→ TASK OBJECTIVE
A faithful copy of the entries, without any pictures, is what is needed here.

Data items:
*** Block opens ***

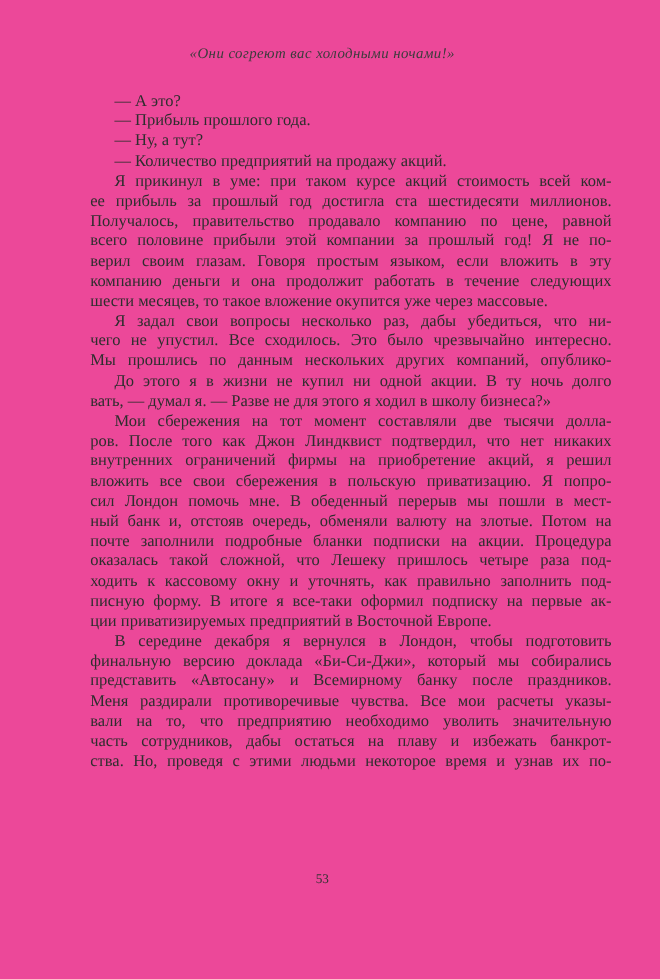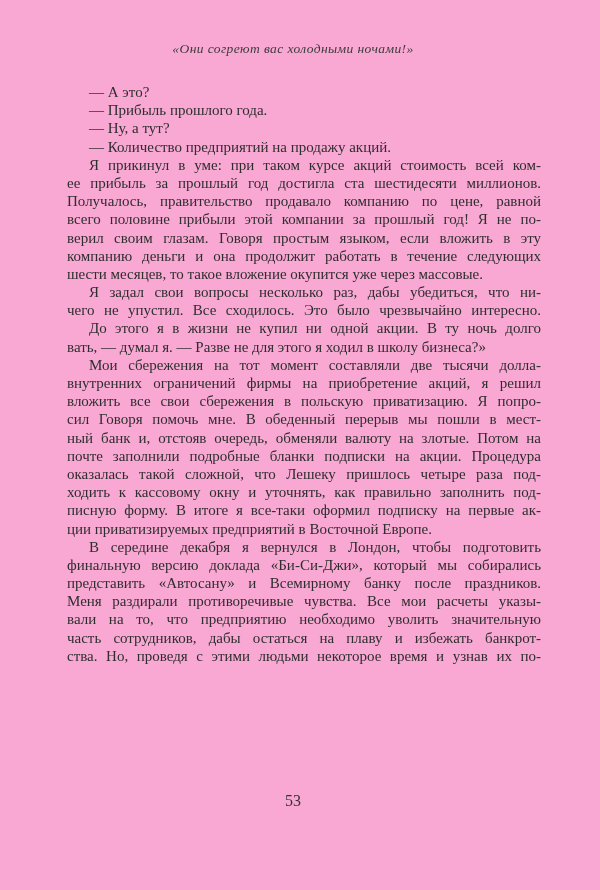--- a/index.html
+++ b/index.html
@@ -12,7 +12,7 @@
     width: 600px;
     height: 890px;
     margin: 0 auto;
-    background: #f9a8d4;
+    background: #ec4899;
     color: #2e2e2e;
     font-family: "Liberation Serif", "DejaVu Serif", serif;
     overflow: hidden;

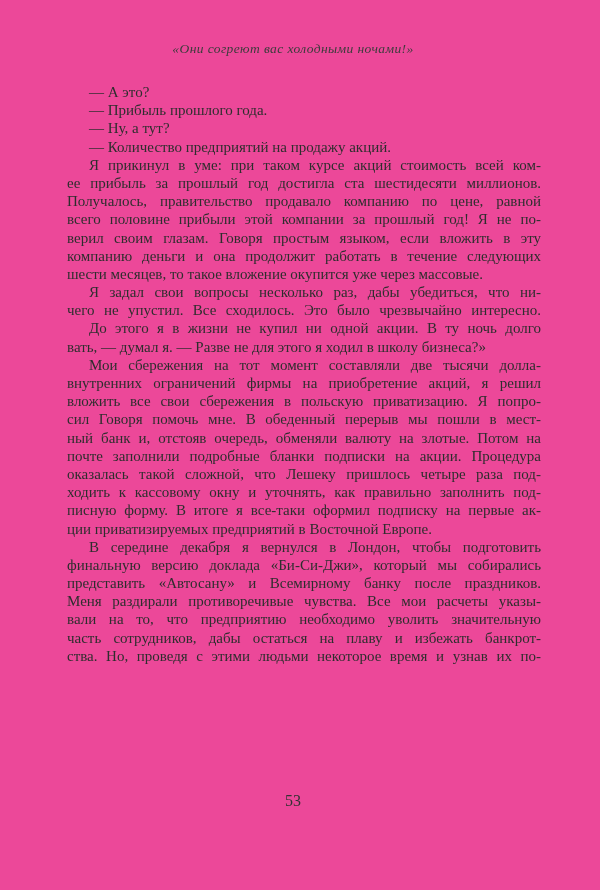--- a/index.html
+++ b/index.html
@@ -31,7 +31,7 @@
   .text-column {
     position: absolute;
     top: 83px;
-    left: 67px;
+    left: 82px;
     width: 474px;
     font-size: 15px;
   }

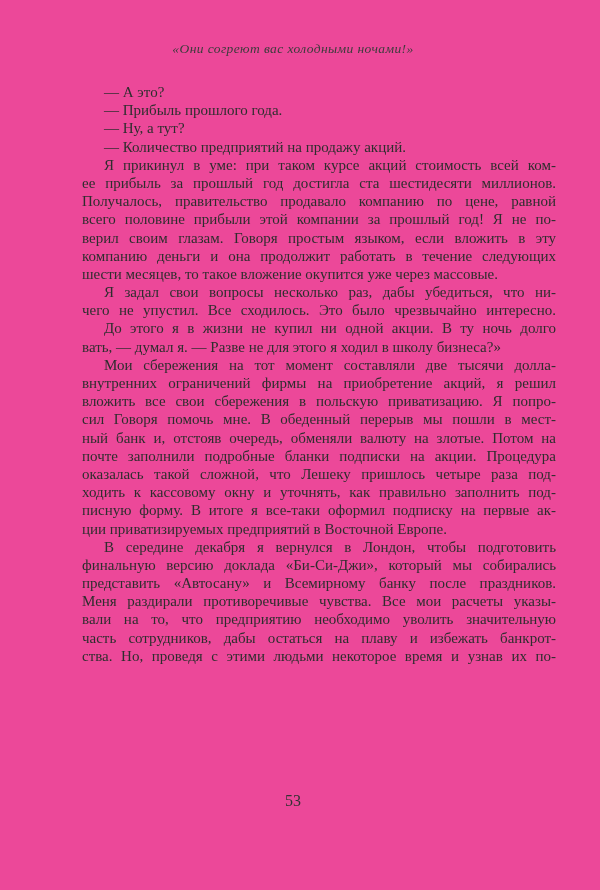--- a/index.html
+++ b/index.html
@@ -88,6 +88,7 @@
       <div class="para prose">
         <div class="line first">Я задал свои вопросы несколько раз, дабы убедиться, что ни-</div>
         <div class="line">чего не упустил. Все сходилось. Это было чрезвычайно интересно.</div>
+        <div class="line">Мы прошлись по данным нескольких других компаний, опублико-</div>
       </div>
       <div class="para prose">
         <div class="line first">До этого я в жизни не купил ни одной акции. В ту ночь долго</div>

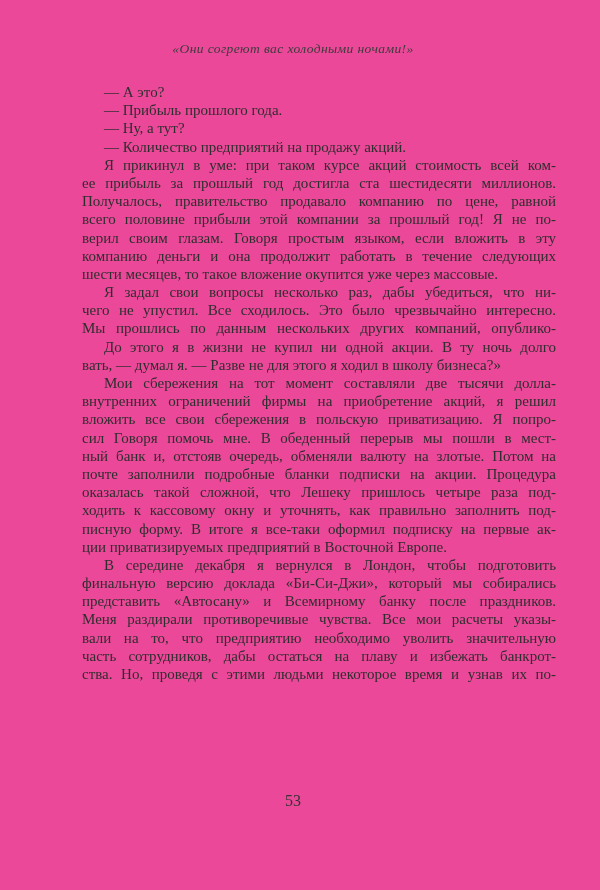--- a/index.html
+++ b/index.html
@@ -96,6 +96,7 @@
       </div>
       <div class="para prose">
         <div class="line first">Мои сбережения на тот момент составляли две тысячи долла-</div>
+        <div class="line">ров. После того как Джон Линдквист подтвердил, что нет никаких</div>
         <div class="line">внутренних ограничений фирмы на приобретение акций, я решил</div>
         <div class="line">вложить все свои сбережения в польскую приватизацию. Я попро-</div>
         <div class="line">сил Говоря помочь мне. В обеденный перерыв мы пошли в мест-</div>

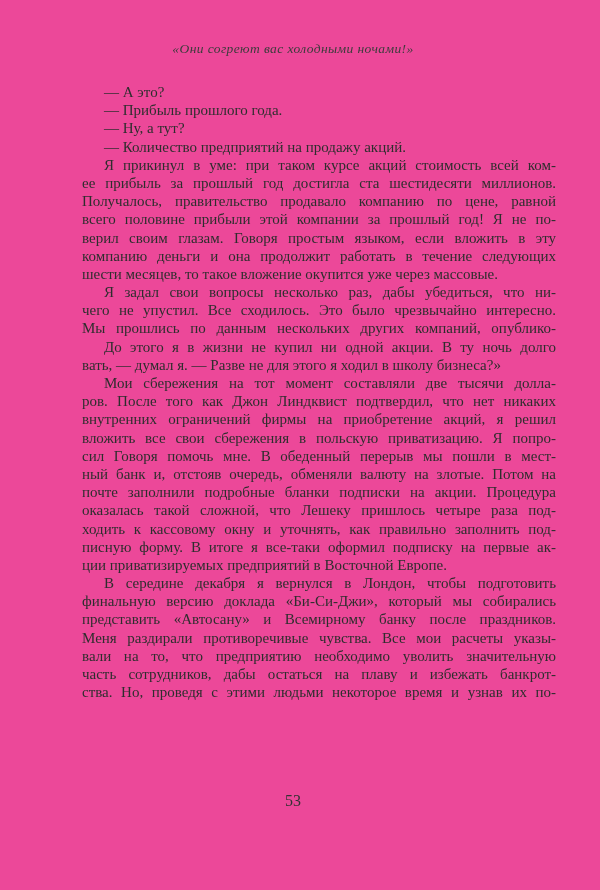--- a/index.html
+++ b/index.html
@@ -99,7 +99,7 @@
         <div class="line">ров. После того как Джон Линдквист подтвердил, что нет никаких</div>
         <div class="line">внутренних ограничений фирмы на приобретение акций, я решил</div>
         <div class="line">вложить все свои сбережения в польскую приватизацию. Я попро-</div>
-        <div class="line">сил Говоря помочь мне. В обеденный перерыв мы пошли в мест-</div>
+        <div class="line">сил Лондон помочь мне. В обеденный перерыв мы пошли в мест-</div>
         <div class="line">ный банк и, отстояв очередь, обменяли валюту на злотые. Потом на</div>
         <div class="line">почте заполнили подробные бланки подписки на акции. Процедура</div>
         <div class="line">оказалась такой сложной, что Лешеку пришлось четыре раза под-</div>

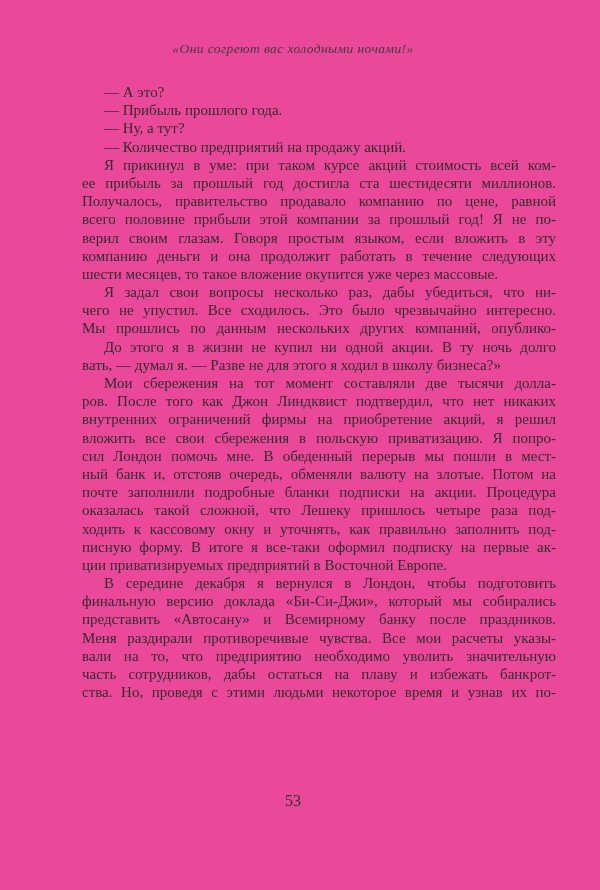--- a/index.html
+++ b/index.html
@@ -53,7 +53,7 @@
     left: 0;
     width: 586px;
     text-align: center;
-    font-size: 16px;
+    font-size: 12px;
     color: #333333;
   }
 </style>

*** Block closes ***

→ EXERCISE SOLUTION
--- a/index.html
+++ b/index.html
@@ -12,7 +12,7 @@
     width: 600px;
     height: 890px;
     margin: 0 auto;
-    background: #f9a8d4;
+    background: #ec4899;
     color: #2e2e2e;
     font-family: "Liberation Serif", "DejaVu Serif", serif;
     overflow: hidden;

--- a/index.html
+++ b/index.html
@@ -31,7 +31,7 @@
   .text-column {
     position: absolute;
     top: 83px;
-    left: 67px;
+    left: 82px;
     width: 474px;
     font-size: 15px;
   }

--- a/index.html
+++ b/index.html
@@ -88,6 +88,7 @@
       <div class="para prose">
         <div class="line first">Я задал свои вопросы несколько раз, дабы убедиться, что ни-</div>
         <div class="line">чего не упустил. Все сходилось. Это было чрезвычайно интересно.</div>
+        <div class="line">Мы прошлись по данным нескольких других компаний, опублико-</div>
       </div>
       <div class="para prose">
         <div class="line first">До этого я в жизни не купил ни одной акции. В ту ночь долго</div>

--- a/index.html
+++ b/index.html
@@ -96,6 +96,7 @@
       </div>
       <div class="para prose">
         <div class="line first">Мои сбережения на тот момент составляли две тысячи долла-</div>
+        <div class="line">ров. После того как Джон Линдквист подтвердил, что нет никаких</div>
         <div class="line">внутренних ограничений фирмы на приобретение акций, я решил</div>
         <div class="line">вложить все свои сбережения в польскую приватизацию. Я попро-</div>
         <div class="line">сил Говоря помочь мне. В обеденный перерыв мы пошли в мест-</div>

--- a/index.html
+++ b/index.html
@@ -99,7 +99,7 @@
         <div class="line">ров. После того как Джон Линдквист подтвердил, что нет никаких</div>
         <div class="line">внутренних ограничений фирмы на приобретение акций, я решил</div>
         <div class="line">вложить все свои сбережения в польскую приватизацию. Я попро-</div>
-        <div class="line">сил Говоря помочь мне. В обеденный перерыв мы пошли в мест-</div>
+        <div class="line">сил Лондон помочь мне. В обеденный перерыв мы пошли в мест-</div>
         <div class="line">ный банк и, отстояв очередь, обменяли валюту на злотые. Потом на</div>
         <div class="line">почте заполнили подробные бланки подписки на акции. Процедура</div>
         <div class="line">оказалась такой сложной, что Лешеку пришлось четыре раза под-</div>

--- a/index.html
+++ b/index.html
@@ -53,7 +53,7 @@
     left: 0;
     width: 586px;
     text-align: center;
-    font-size: 16px;
+    font-size: 12px;
     color: #333333;
   }
 </style>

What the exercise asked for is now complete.